She was standing stricken in the middle of
the room beneath the overhead light looking about her as though
seeing them for the first time. Thunder began faintly and built up.
Now the noise was astonishingly close. It resolved into the El
train going past the opaque window. Then the real thunder came,
like inconceivable towers toppling. The rain dashed against the
pane where Helena, smiling, blocked vision. Seen from the street
below, filtered by the thickness of the pasted poster-paper, he had
taken her for another optical illusion.

Lorz looked in the bathroom and the closets.
Then he stretched out on the bed.

“I had to lie down too,” she said.

The thunder subsided to mutterings. A
quarter of an hour later he got up and they left. She locked up.
The stolen half-ton of Basic White wasn’t in the flat.
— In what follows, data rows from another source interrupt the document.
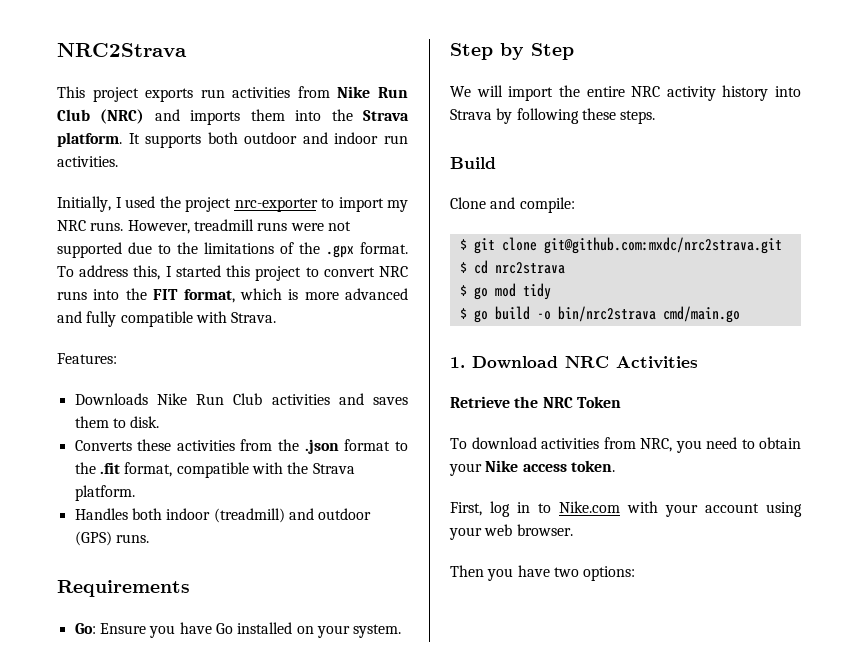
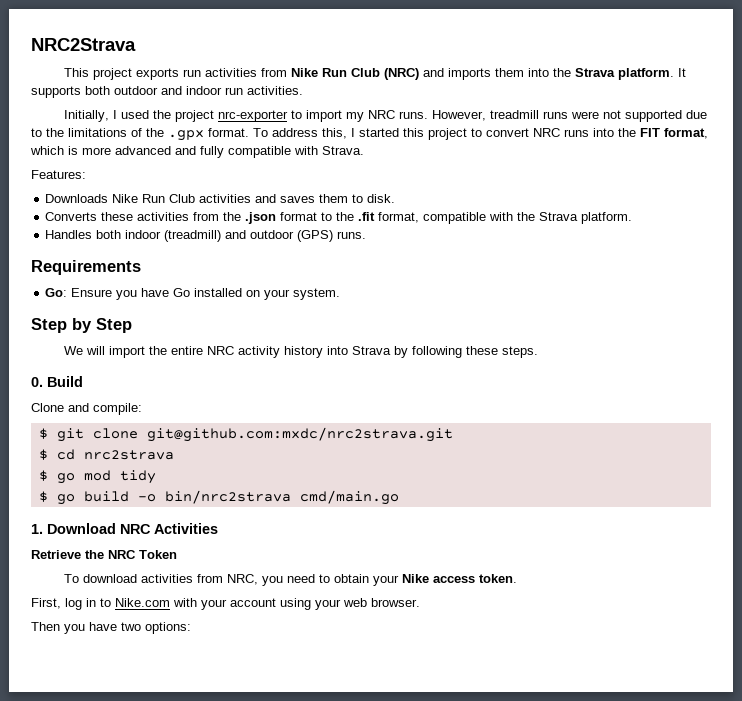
- Build
+ 0. Build

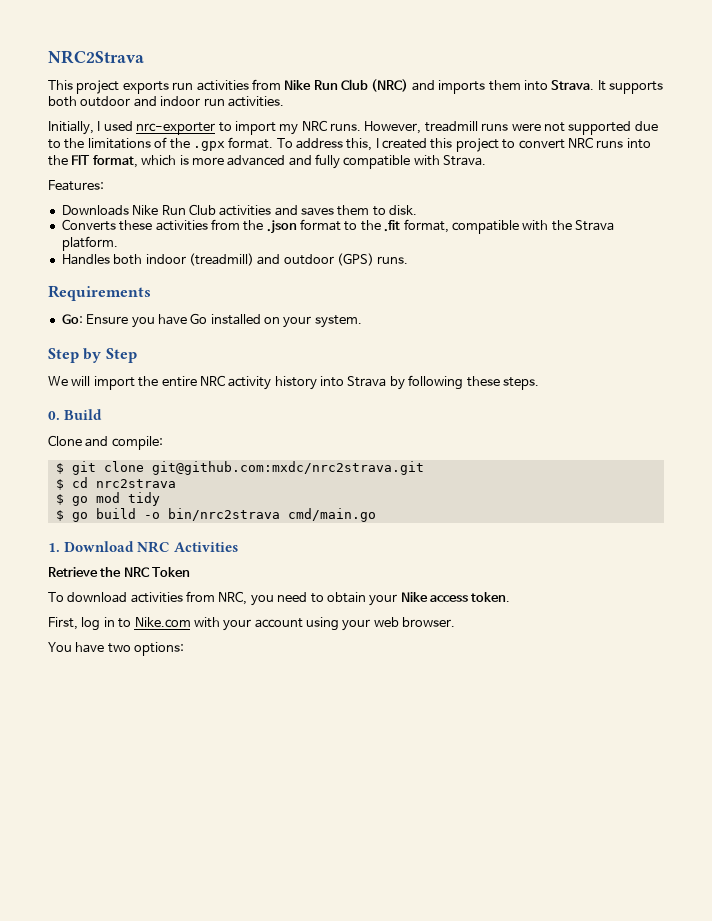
- This project exports run activities from Nike Run Club (NRC) and imports them into the Strava platform.
+ This project exports run activities from Nike Run Club (NRC) and imports them into Strava.
- Initially, I used the project nrc-exporter to import my NRC runs.
+ Initially, I used nrc-exporter to import my NRC runs.
- To address this, I started this project to convert NRC runs into the FIT format, which is more advanced and fully compatible with Strava.
+ To address this, I created this project to convert NRC runs into the FIT format, which is more advanced and fully compatible with Strava.
- Then you have two options:
+ You have two options:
It was still
another enigma to busy his mind with as they went down the stairs.
The rain was coming down too violently for them to walk to the
underground station. She flagged down a taxi. In the back seat next
to her the odor of her perfume and sweating body built up. He
cranked down the window even though rain dashed in on his arm and
lap. He felt like sticking his head outside the window in the rain
and wind. He asked her where she’d got the key to his flat. She
replied that she’d had a spare cut for him, in case he lost the
original. While she was at it she’d asked for another in case of
emergencies. Like this one.

Lorz asked if his flat had looked like that
the last time she’d been there.

She answered quickly that there’d been no
last time. The key was for emergencies. Today was the first
emergency.

 

When they got out of the taxi in front of
the
Ideal
building
they found Dr Silberman standing in the doorway in rubbers and a
rolled-up dripping umbrella. He was wearing a bright yellow
raincoat and a floppy rubber fisherman’s hat of the same
color.

“I thought I would finally keep that promise
to drop in some day,” he said blandly, shaking hands with them. “I
seem to have chosen the wrong day, doubly so.”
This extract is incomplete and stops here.